- EXERCISE: Whenever a line in the records below holds the string "center", copy it out.

- AVAILABLE RECORDS:

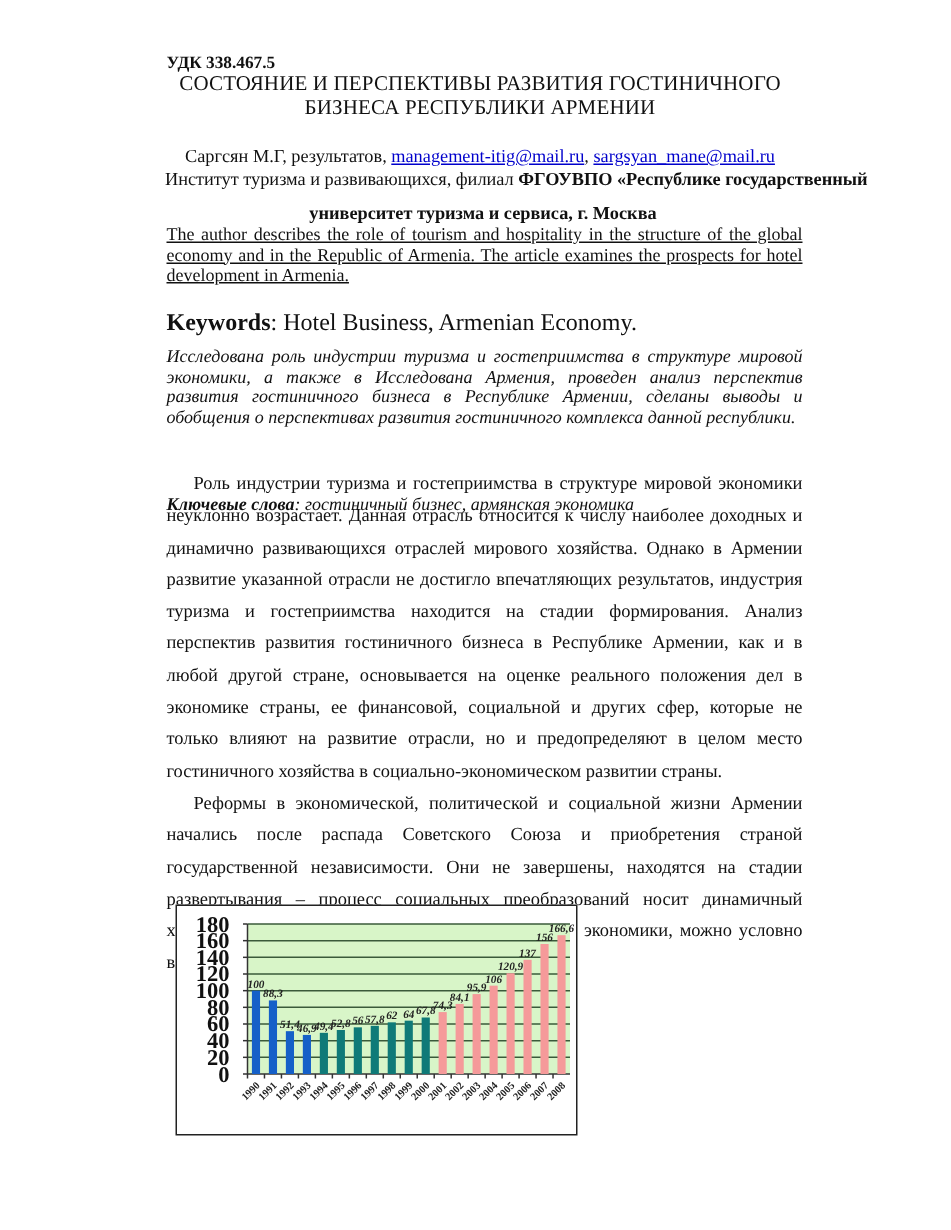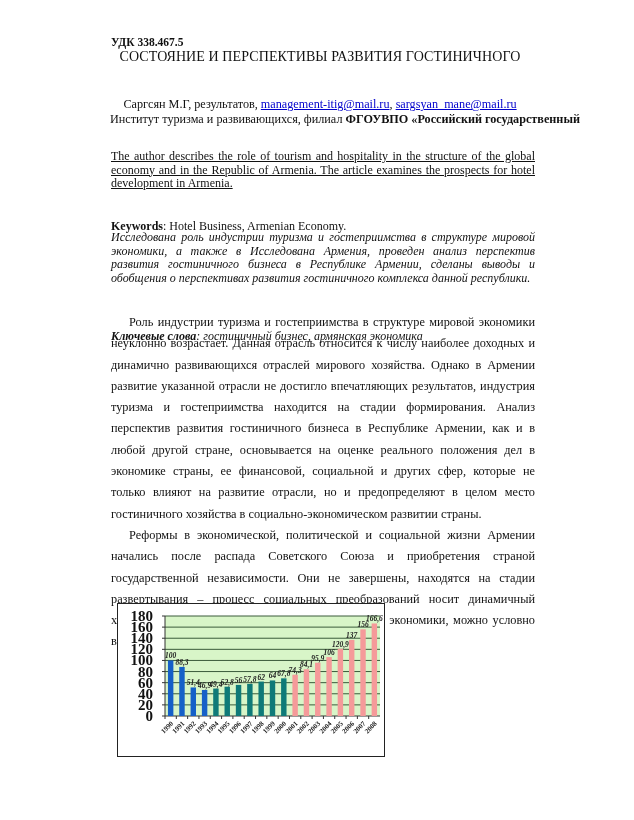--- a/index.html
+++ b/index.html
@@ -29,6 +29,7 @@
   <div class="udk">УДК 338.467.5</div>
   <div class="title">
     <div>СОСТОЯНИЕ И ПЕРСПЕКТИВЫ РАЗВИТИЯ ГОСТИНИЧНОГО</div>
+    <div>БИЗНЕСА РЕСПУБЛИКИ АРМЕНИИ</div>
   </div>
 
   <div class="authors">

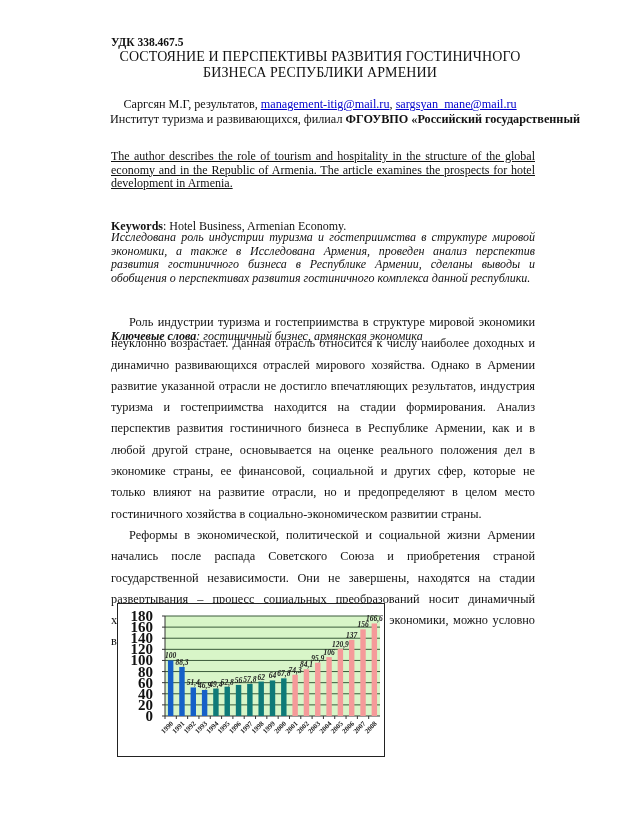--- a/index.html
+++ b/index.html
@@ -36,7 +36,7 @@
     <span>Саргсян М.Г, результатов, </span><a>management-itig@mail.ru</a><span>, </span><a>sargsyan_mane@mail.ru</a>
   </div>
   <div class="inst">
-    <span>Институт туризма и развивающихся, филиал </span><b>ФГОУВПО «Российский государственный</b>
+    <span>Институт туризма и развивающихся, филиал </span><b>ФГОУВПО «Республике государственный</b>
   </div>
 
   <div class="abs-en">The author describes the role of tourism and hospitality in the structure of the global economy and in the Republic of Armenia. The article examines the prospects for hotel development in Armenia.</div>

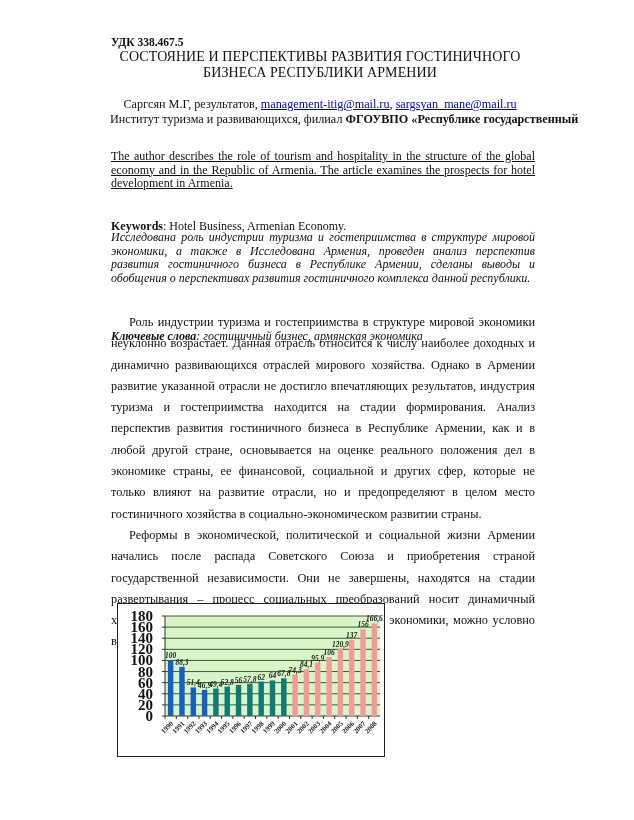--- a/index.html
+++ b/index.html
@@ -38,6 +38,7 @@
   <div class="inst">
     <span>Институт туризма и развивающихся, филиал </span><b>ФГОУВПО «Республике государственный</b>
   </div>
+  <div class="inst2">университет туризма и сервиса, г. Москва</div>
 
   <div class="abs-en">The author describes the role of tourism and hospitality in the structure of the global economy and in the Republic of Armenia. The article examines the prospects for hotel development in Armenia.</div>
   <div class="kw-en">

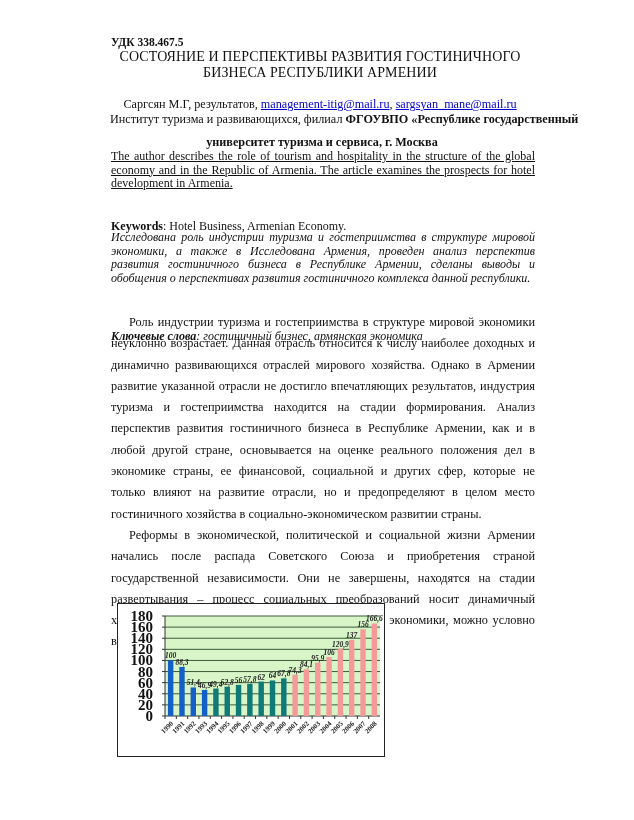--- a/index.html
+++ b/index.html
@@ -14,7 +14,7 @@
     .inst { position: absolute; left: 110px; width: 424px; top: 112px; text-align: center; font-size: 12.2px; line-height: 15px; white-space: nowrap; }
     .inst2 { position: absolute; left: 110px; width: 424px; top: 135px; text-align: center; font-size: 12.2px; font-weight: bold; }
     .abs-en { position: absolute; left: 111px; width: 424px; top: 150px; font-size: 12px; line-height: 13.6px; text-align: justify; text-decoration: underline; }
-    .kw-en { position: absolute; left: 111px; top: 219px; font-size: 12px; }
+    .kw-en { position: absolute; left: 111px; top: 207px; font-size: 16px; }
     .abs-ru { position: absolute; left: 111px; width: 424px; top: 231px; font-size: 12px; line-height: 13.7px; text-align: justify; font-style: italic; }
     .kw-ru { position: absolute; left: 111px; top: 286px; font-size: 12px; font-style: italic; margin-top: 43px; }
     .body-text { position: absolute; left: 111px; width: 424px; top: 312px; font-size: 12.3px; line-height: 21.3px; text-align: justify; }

- REPLY TO THE EXERCISE:
     .inst { position: absolute; left: 110px; width: 424px; top: 112px; text-align: center; font-size: 12.2px; line-height: 15px; white-space: nowrap; }
     .inst2 { position: absolute; left: 110px; width: 424px; top: 135px; text-align: center; font-size: 12.2px; font-weight: bold; }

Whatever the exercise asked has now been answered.